Tri-parishes progressing despite U.S. economy

The national media may be on a non-stop “woe is the world” soapbox, but the outlook in the Tri-parishes is much more positive.



Today’s issue of the Tri-Parish Times & BusinessNews paints a truer picture of how our region is progressing as 2009 nears an end.

Our parish presidents and corporate heads all speak to being mindful of current spending, but forging ahead with expansions and new projects. Across Terrebonne, Lafourche and St. Mary parishes, it’s a common tale.



With Community Development Block Grant funds, each of the parishes are continuing lingering recovery work in the wake of 2008’s back-to-back hurricanes. Parish President Michel Claudet intends to use the CDBG dollars to build portions of the Morganza-to-the-Gulf hurricane protection system, construct roads and stimulating the local economy by building a new cold storage facility for local fisheries.

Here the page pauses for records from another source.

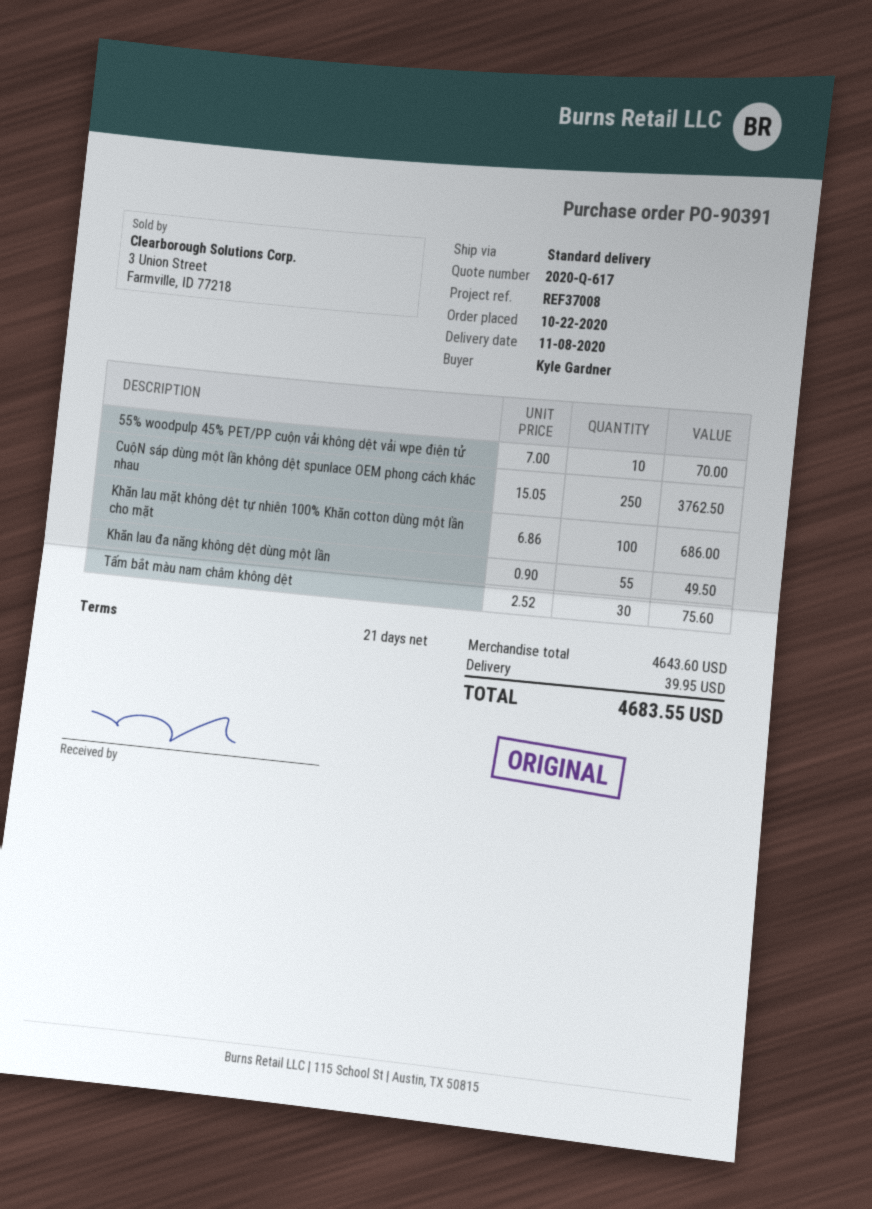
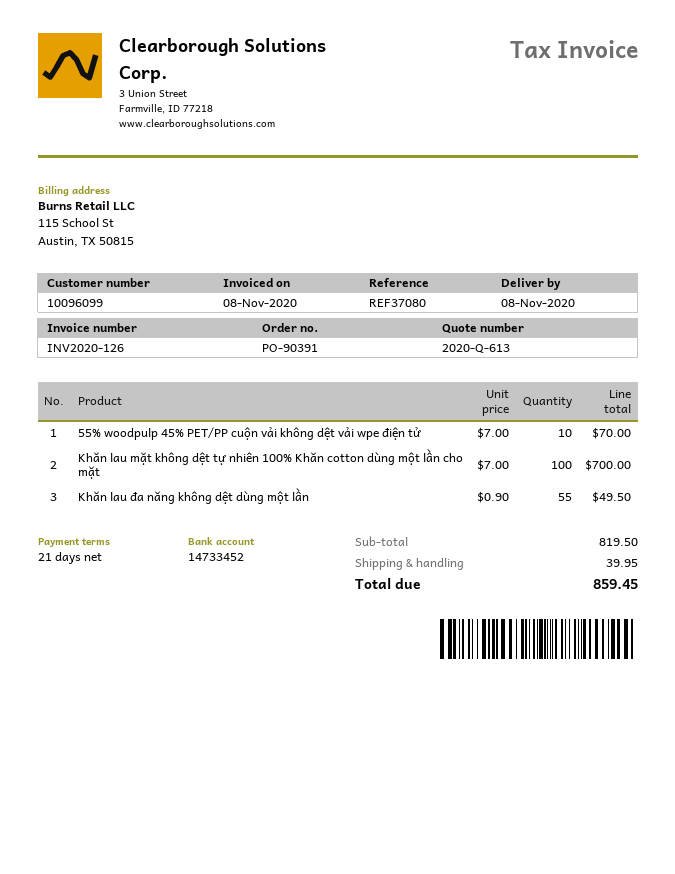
quote number: 2020-Q-617 -> 2020-Q-613
reference: REF37008 -> REF37080
CuộN sáp dùng một lần không dệt spunlace OEM phong cách khác nhau: 250 x 15.05 = 3762.50 -> none
Khăn lau mặt không dệt tự nhiên 100% Khăn cotton dùng một lần cho mặt: 100 x 6.86 = 686.00 -> 100 x 7.00 = 700.00
Tấm bắt màu nam châm không dệt: 30 x 2.52 = 75.60 -> none
subtotal: 4643.60 -> 819.50
total: 4683.55 -> 859.45

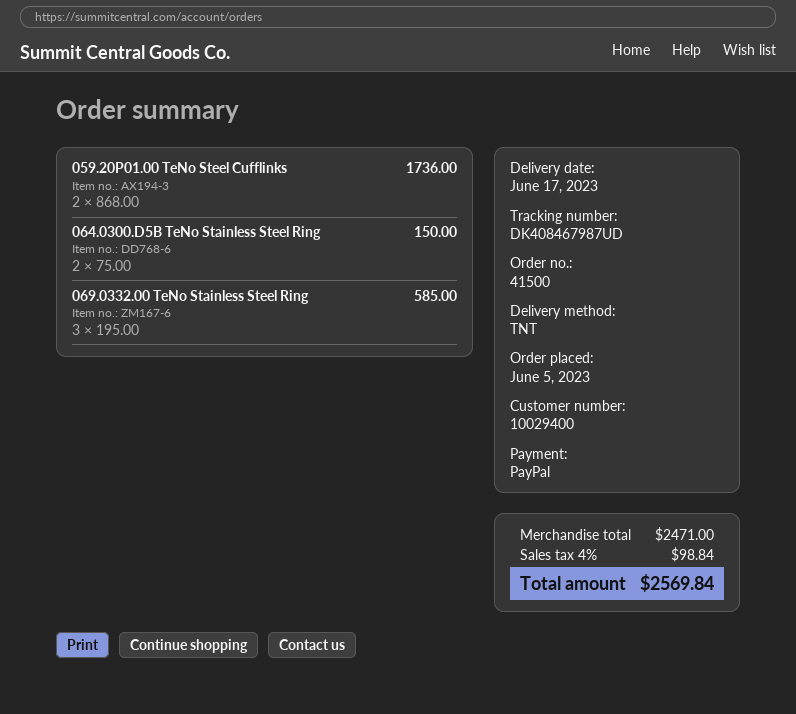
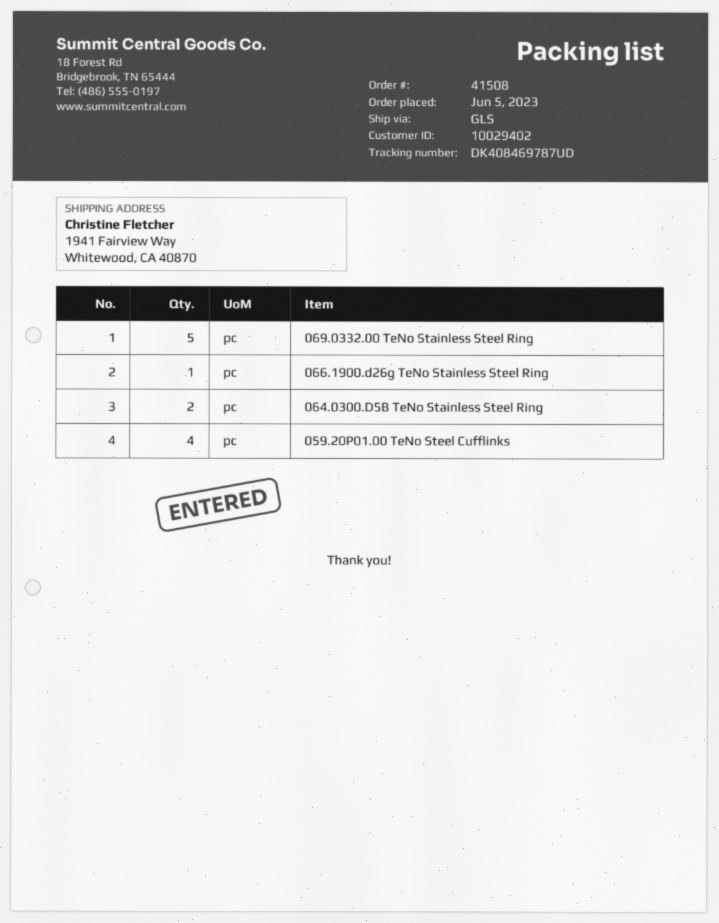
order number: 41500 -> 41508
customer number: 10029400 -> 10029402
shipping method: TNT -> GLS
tracking number: DK408467987UD -> DK408469787UD
059.20P01.00 TeNo Steel Cufflinks: 2 -> 4
069.0332.00 TeNo Stainless Steel Ring: 3 -> 5
066.1900.d26g TeNo Stainless Steel Ring: none -> 1

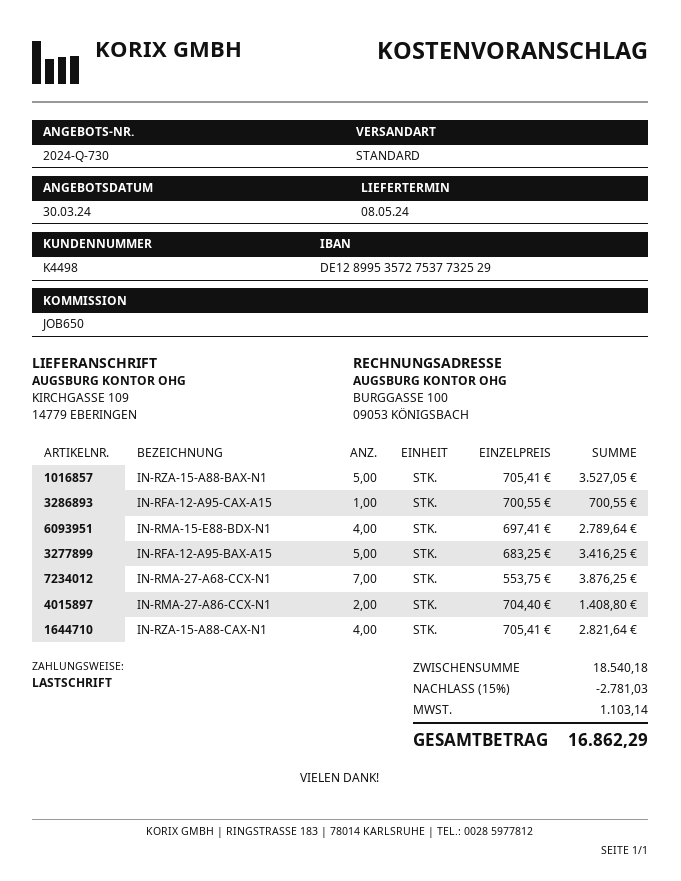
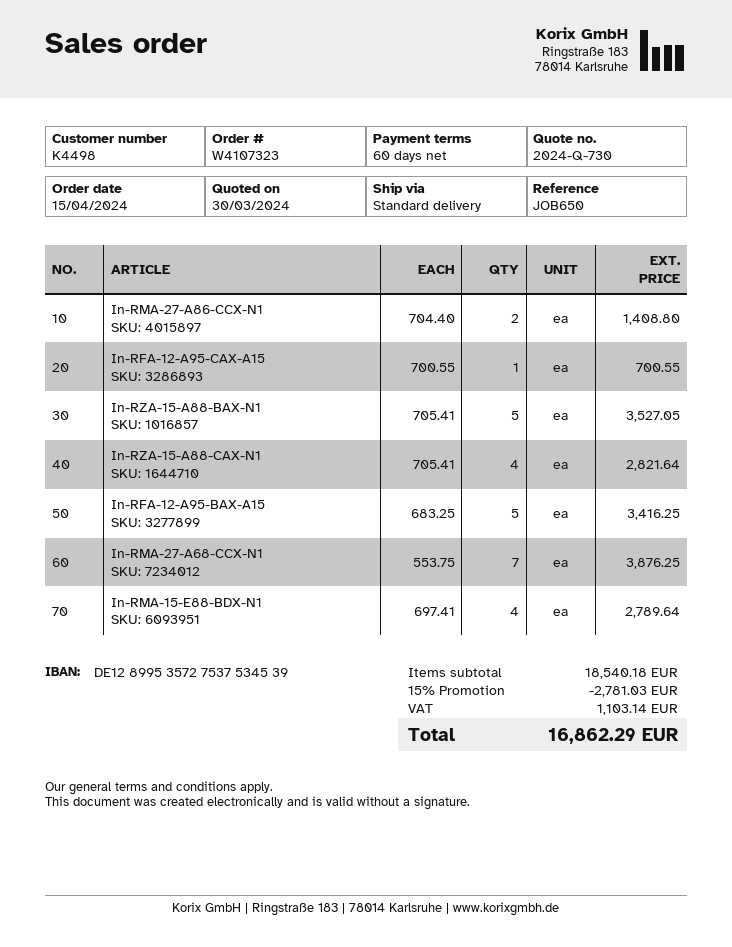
bank account: DE12899535727537732529 -> DE12899535727537534539

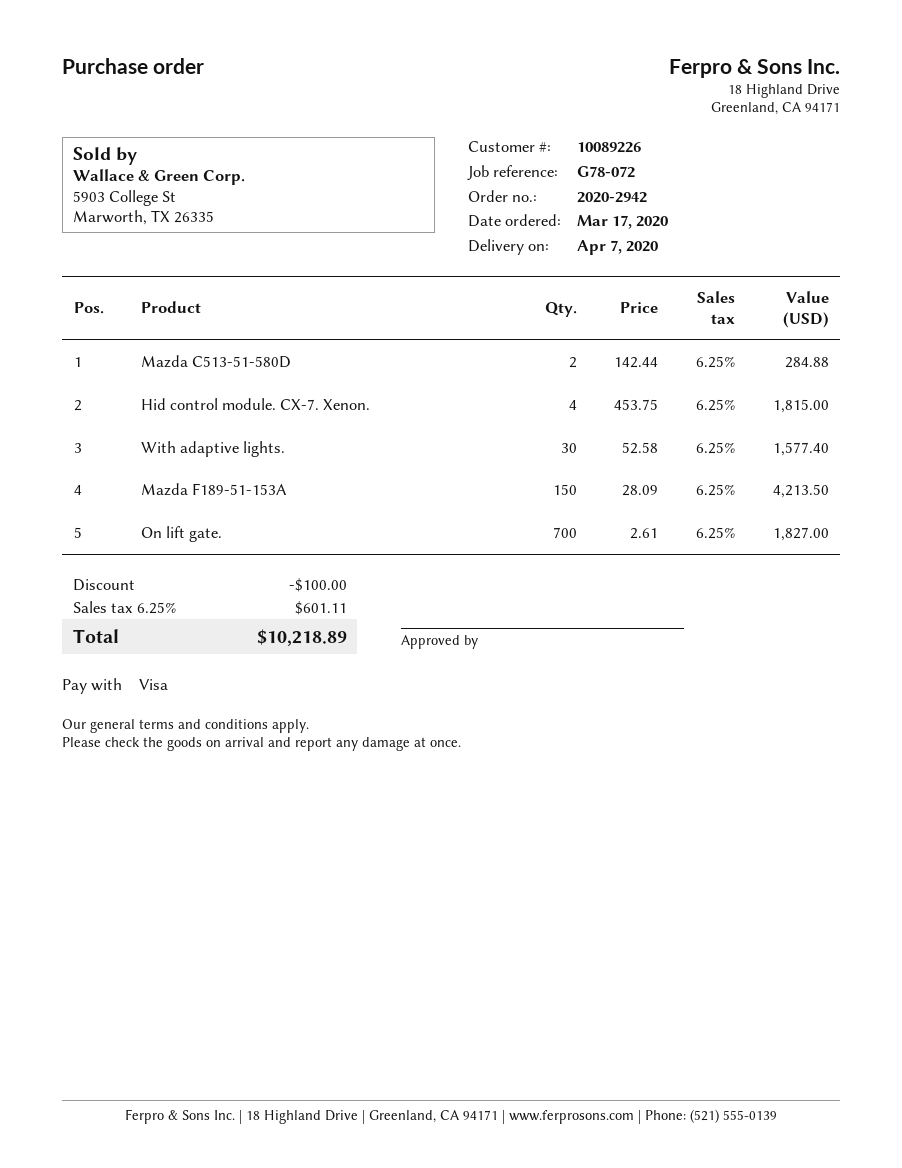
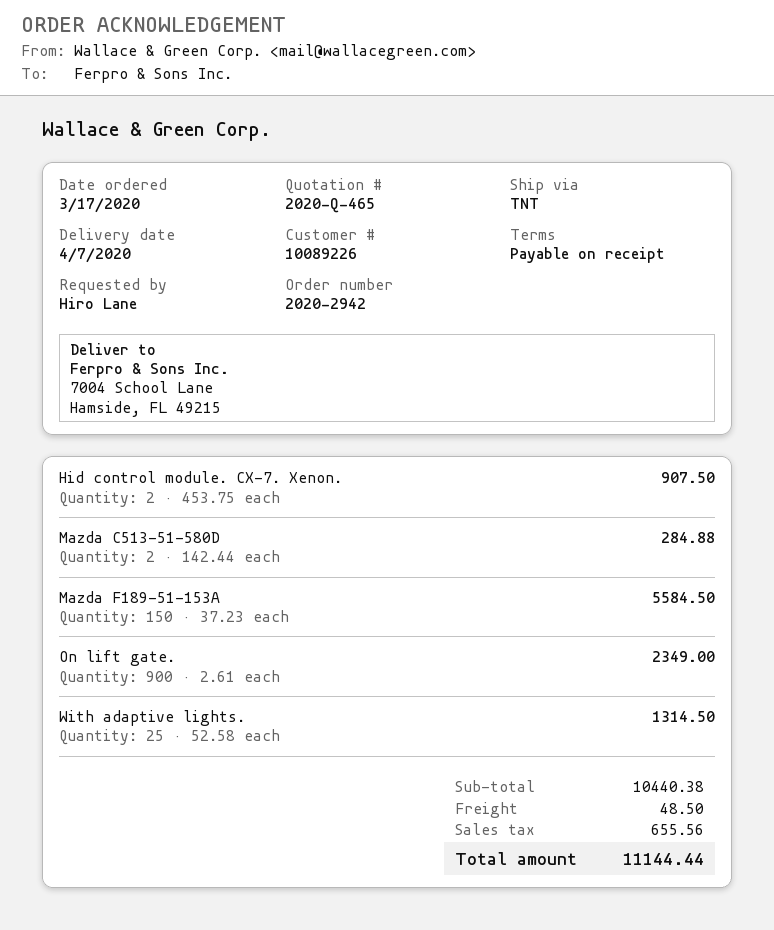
Hid control module. CX-7. Xenon.: 4 x 453.75 = 1815.00 -> 2 x 453.75 = 907.50
With adaptive lights.: 30 x 52.58 = 1577.40 -> 25 x 52.58 = 1314.50
Mazda F189-51-153A: 150 x 28.09 = 4213.50 -> 150 x 37.23 = 5584.50
On lift gate.: 700 x 2.61 = 1827.00 -> 900 x 2.61 = 2349.00
discount: 100.00 -> none
shipping: none -> 48.50
tax: 601.11 -> 655.56
total: 10218.89 -> 11144.44

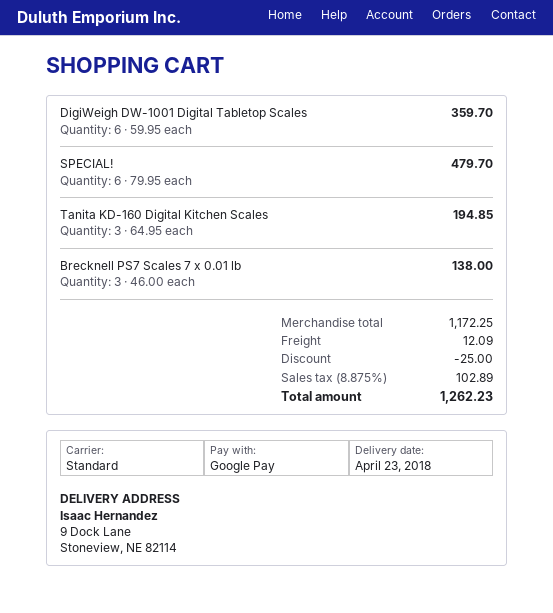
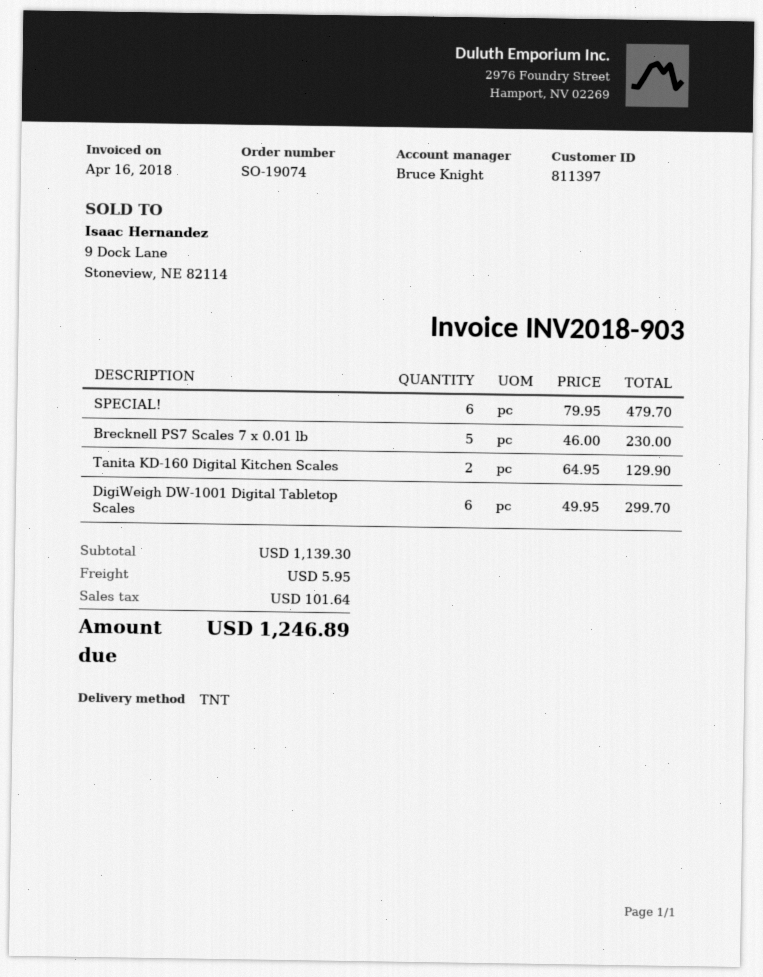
shipping method: standard -> TNT
DigiWeigh DW-1001 Digital Tabletop Scales: 6 x 59.95 = 359.70 -> 6 x 49.95 = 299.70
Tanita KD-160 Digital Kitchen Scales: 3 x 64.95 = 194.85 -> 2 x 64.95 = 129.90
Brecknell PS7 Scales 7 x 0.01 lb: 3 x 46.00 = 138.00 -> 5 x 46.00 = 230.00
subtotal: 1172.25 -> 1139.30
discount: 25.00 -> none
shipping: 12.09 -> 5.95
tax: 102.89 -> 101.64
total: 1262.23 -> 1246.89

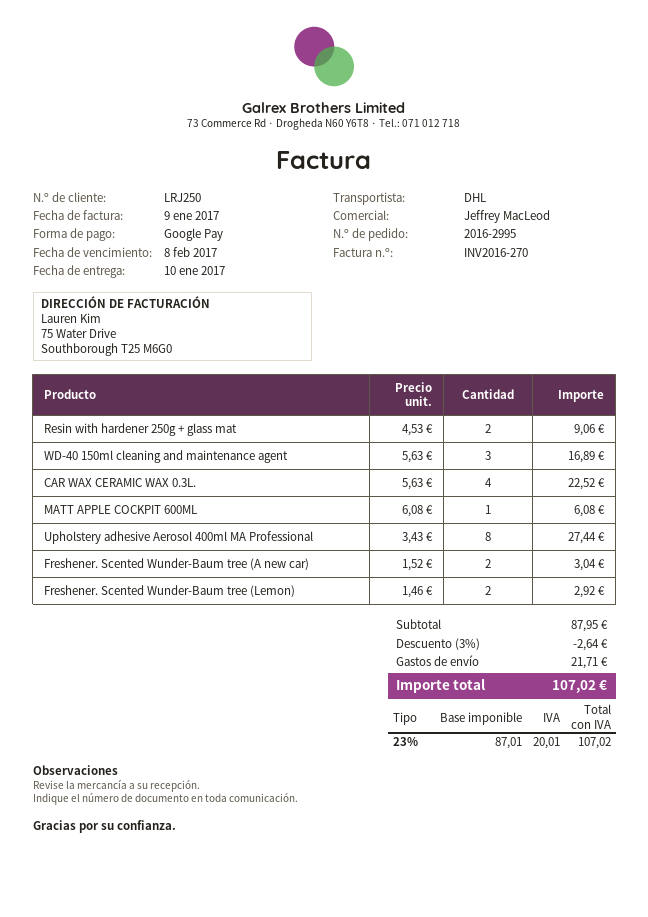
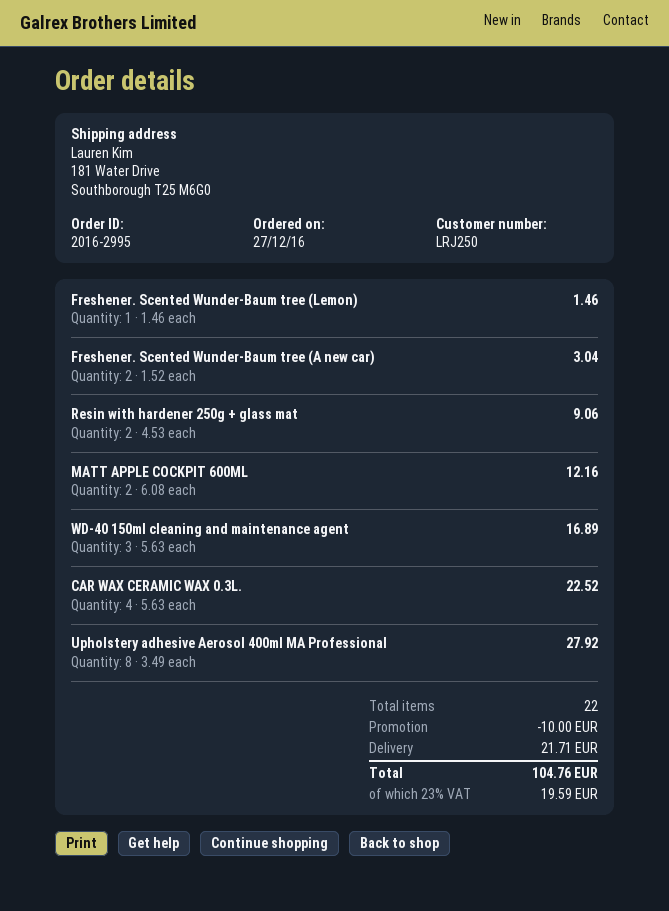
MATT APPLE COCKPIT 600ML: 1 x 6.08 = 6.08 -> 2 x 6.08 = 12.16
Upholstery adhesive Aerosol 400ml MA Professional: 8 x 3.43 = 27.44 -> 8 x 3.49 = 27.92
Freshener. Scented Wunder-Baum tree (Lemon): 2 x 1.46 = 2.92 -> 1 x 1.46 = 1.46
discount: 2.64 -> 10.00
tax: 23% = 20.01 -> 23% = 19.59
total: 107.02 -> 104.76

Meanwhile, Lafourche Parish has an eye on “Feeding and Fueling America,” according to Parish President Charlotte Randolph.

Almost 40 percent of the country’s seafood and approximately 30 percent of the nation’s oil and gas travels through Port Fourchon.



Falling gas prices teamed with a poor seafood season – blame last year’s visitors, Gustav and Ike – have Randolph and parish officials tightening their belts a notch or two. Even powerhouse companies like Bollinger Shipyards note that new contracts have slowed.

It’s a reality of 2009. One government, the car industry and banks learned the hard way, and a lesson common folk have long understood.

Meanwhile, in St. Mary Parish, tourism is bustling and parish Economic Development Director Frank Fink and chamber exec Donna Meyer are seeking creative ways to attract new business.

No question, America is facing some challenging days ahead. It is comforting to know that Tri-parish officials and corporate types are strategically working on ways to survive the transition to 2010.

And through all we’ve been through, the Houma-Thibodaux area is ranked among the nation’s best small cities in the Milken Institute’s Best Performing Cities index.

“Given the economic landscape of the U.S. right now, it’s a very, very strong showing, South Louisiana Economic Council spokesman Charles Gaiennie said.

We couldn’t have said it any better.